Because the lines must stay identical, write out the data without changing anything.

....

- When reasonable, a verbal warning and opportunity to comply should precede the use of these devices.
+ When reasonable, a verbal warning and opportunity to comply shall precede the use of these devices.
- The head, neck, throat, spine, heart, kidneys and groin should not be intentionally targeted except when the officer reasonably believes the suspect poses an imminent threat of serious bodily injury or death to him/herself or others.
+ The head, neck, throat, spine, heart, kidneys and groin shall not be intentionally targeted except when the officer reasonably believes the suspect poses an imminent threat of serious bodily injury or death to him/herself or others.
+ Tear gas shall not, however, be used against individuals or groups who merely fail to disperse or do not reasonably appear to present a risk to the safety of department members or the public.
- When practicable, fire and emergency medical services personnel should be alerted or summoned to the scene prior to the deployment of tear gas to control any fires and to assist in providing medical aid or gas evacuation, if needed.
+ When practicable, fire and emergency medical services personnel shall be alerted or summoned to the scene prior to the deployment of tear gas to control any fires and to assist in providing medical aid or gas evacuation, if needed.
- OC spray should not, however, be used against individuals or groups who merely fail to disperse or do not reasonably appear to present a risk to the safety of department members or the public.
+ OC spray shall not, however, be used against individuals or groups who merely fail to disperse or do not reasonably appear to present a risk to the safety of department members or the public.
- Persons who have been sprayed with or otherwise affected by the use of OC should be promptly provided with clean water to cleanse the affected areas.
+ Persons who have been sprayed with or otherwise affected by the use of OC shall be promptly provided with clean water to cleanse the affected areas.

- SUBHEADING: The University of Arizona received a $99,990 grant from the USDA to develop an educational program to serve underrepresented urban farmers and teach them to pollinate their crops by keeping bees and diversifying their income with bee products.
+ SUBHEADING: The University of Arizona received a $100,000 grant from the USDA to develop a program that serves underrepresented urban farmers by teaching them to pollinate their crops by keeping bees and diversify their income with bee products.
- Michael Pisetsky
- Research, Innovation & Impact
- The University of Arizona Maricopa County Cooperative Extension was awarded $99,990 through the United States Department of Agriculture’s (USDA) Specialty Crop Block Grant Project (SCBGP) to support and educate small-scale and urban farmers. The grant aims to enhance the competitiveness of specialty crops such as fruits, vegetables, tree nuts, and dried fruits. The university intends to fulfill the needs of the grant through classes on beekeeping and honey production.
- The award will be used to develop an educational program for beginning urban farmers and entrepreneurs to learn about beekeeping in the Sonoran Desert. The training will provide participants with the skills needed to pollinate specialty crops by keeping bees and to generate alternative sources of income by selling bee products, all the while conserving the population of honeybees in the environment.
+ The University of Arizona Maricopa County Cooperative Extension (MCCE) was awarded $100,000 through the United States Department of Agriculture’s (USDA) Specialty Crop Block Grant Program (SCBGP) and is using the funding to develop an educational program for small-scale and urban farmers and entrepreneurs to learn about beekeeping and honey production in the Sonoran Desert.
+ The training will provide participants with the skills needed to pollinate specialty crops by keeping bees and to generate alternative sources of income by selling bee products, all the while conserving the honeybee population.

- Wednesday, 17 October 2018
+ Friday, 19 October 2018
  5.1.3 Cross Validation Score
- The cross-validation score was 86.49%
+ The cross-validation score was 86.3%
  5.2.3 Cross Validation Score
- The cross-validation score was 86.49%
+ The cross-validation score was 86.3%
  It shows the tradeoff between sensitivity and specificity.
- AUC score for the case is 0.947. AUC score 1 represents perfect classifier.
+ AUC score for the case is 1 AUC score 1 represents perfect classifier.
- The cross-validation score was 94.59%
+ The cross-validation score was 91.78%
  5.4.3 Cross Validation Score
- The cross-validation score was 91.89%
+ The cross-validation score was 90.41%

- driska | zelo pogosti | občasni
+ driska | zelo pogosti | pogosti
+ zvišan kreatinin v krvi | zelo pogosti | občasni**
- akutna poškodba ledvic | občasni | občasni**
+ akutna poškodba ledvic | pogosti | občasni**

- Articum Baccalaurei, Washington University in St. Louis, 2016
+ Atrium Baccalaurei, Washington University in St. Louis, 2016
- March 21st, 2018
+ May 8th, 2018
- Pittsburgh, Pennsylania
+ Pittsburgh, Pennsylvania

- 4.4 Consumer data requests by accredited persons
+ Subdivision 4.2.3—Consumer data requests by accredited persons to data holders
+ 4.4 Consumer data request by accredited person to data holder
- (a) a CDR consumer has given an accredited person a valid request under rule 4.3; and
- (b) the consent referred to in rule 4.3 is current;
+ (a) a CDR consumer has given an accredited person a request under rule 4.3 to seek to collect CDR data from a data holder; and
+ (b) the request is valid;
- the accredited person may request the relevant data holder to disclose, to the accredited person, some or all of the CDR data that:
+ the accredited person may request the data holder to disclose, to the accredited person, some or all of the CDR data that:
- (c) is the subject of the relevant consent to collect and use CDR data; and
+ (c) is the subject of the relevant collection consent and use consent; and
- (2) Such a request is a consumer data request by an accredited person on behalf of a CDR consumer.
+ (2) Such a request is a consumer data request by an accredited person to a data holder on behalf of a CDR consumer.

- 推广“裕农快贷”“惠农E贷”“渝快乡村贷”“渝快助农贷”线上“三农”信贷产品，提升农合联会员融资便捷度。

....

- [Written answer]:
- When reasonable, a verbal warning and opportunity to comply should precede the use of these devices.
+ When reasonable, a verbal warning and opportunity to comply shall precede the use of these devices.
- The head, neck, throat, spine, heart, kidneys and groin should not be intentionally targeted except when the officer reasonably believes the suspect poses an imminent threat of serious bodily injury or death to him/herself or others.
+ The head, neck, throat, spine, heart, kidneys and groin shall not be intentionally targeted except when the officer reasonably believes the suspect poses an imminent threat of serious bodily injury or death to him/herself or others.
+ Tear gas shall not, however, be used against individuals or groups who merely fail to disperse or do not reasonably appear to present a risk to the safety of department members or the public.
- When practicable, fire and emergency medical services personnel should be alerted or summoned to the scene prior to the deployment of tear gas to control any fires and to assist in providing medical aid or gas evacuation, if needed.
+ When practicable, fire and emergency medical services personnel shall be alerted or summoned to the scene prior to the deployment of tear gas to control any fires and to assist in providing medical aid or gas evacuation, if needed.
- OC spray should not, however, be used against individuals or groups who merely fail to disperse or do not reasonably appear to present a risk to the safety of department members or the public.
+ OC spray shall not, however, be used against individuals or groups who merely fail to disperse or do not reasonably appear to present a risk to the safety of department members or the public.
- Persons who have been sprayed with or otherwise affected by the use of OC should be promptly provided with clean water to cleanse the affected areas.
+ Persons who have been sprayed with or otherwise affected by the use of OC shall be promptly provided with clean water to cleanse the affected areas.

- SUBHEADING: The University of Arizona received a $99,990 grant from the USDA to develop an educational program to serve underrepresented urban farmers and teach them to pollinate their crops by keeping bees and diversifying their income with bee products.
+ SUBHEADING: The University of Arizona received a $100,000 grant from the USDA to develop a program that serves underrepresented urban farmers by teaching them to pollinate their crops by keeping bees and diversify their income with bee products.
- Michael Pisetsky
- Research, Innovation & Impact
- The University of Arizona Maricopa County Cooperative Extension was awarded $99,990 through the United States Department of Agriculture’s (USDA) Specialty Crop Block Grant Project (SCBGP) to support and educate small-scale and urban farmers. The grant aims to enhance the competitiveness of specialty crops such as fruits, vegetables, tree nuts, and dried fruits. The university intends to fulfill the needs of the grant through classes on beekeeping and honey production.
- The award will be used to develop an educational program for beginning urban farmers and entrepreneurs to learn about beekeeping in the Sonoran Desert. The training will provide participants with the skills needed to pollinate specialty crops by keeping bees and to generate alternative sources of income by selling bee products, all the while conserving the population of honeybees in the environment.
+ The University of Arizona Maricopa County Cooperative Extension (MCCE) was awarded $100,000 through the United States Department of Agriculture’s (USDA) Specialty Crop Block Grant Program (SCBGP) and is using the funding to develop an educational program for small-scale and urban farmers and entrepreneurs to learn about beekeeping and honey production in the Sonoran Desert.
+ The training will provide participants with the skills needed to pollinate specialty crops by keeping bees and to generate alternative sources of income by selling bee products, all the while conserving the honeybee population.

- Wednesday, 17 October 2018
+ Friday, 19 October 2018
  5.1.3 Cross Validation Score
- The cross-validation score was 86.49%
+ The cross-validation score was 86.3%
  5.2.3 Cross Validation Score
- The cross-validation score was 86.49%
+ The cross-validation score was 86.3%
  It shows the tradeoff between sensitivity and specificity.
- AUC score for the case is 0.947. AUC score 1 represents perfect classifier.
+ AUC score for the case is 1 AUC score 1 represents perfect classifier.
- The cross-validation score was 94.59%
+ The cross-validation score was 91.78%
  5.4.3 Cross Validation Score
- The cross-validation score was 91.89%
+ The cross-validation score was 90.41%

- driska | zelo pogosti | občasni
+ driska | zelo pogosti | pogosti
+ zvišan kreatinin v krvi | zelo pogosti | občasni**
- akutna poškodba ledvic | občasni | občasni**
+ akutna poškodba ledvic | pogosti | občasni**

- Articum Baccalaurei, Washington University in St. Louis, 2016
+ Atrium Baccalaurei, Washington University in St. Louis, 2016
- March 21st, 2018
+ May 8th, 2018
- Pittsburgh, Pennsylania
+ Pittsburgh, Pennsylvania

- 4.4 Consumer data requests by accredited persons
+ Subdivision 4.2.3—Consumer data requests by accredited persons to data holders
+ 4.4 Consumer data request by accredited person to data holder
- (a) a CDR consumer has given an accredited person a valid request under rule 4.3; and
- (b) the consent referred to in rule 4.3 is current;
+ (a) a CDR consumer has given an accredited person a request under rule 4.3 to seek to collect CDR data from a data holder; and
+ (b) the request is valid;
- the accredited person may request the relevant data holder to disclose, to the accredited person, some or all of the CDR data that:
+ the accredited person may request the data holder to disclose, to the accredited person, some or all of the CDR data that:
- (c) is the subject of the relevant consent to collect and use CDR data; and
+ (c) is the subject of the relevant collection consent and use consent; and
- (2) Such a request is a consumer data request by an accredited person on behalf of a CDR consumer.
+ (2) Such a request is a consumer data request by an accredited person to a data holder on behalf of a CDR consumer.

- 推广“裕农快贷”“惠农E贷”“渝快乡村贷”“渝快助农贷”线上“三农”信贷产品，提升农合联会员融资便捷度。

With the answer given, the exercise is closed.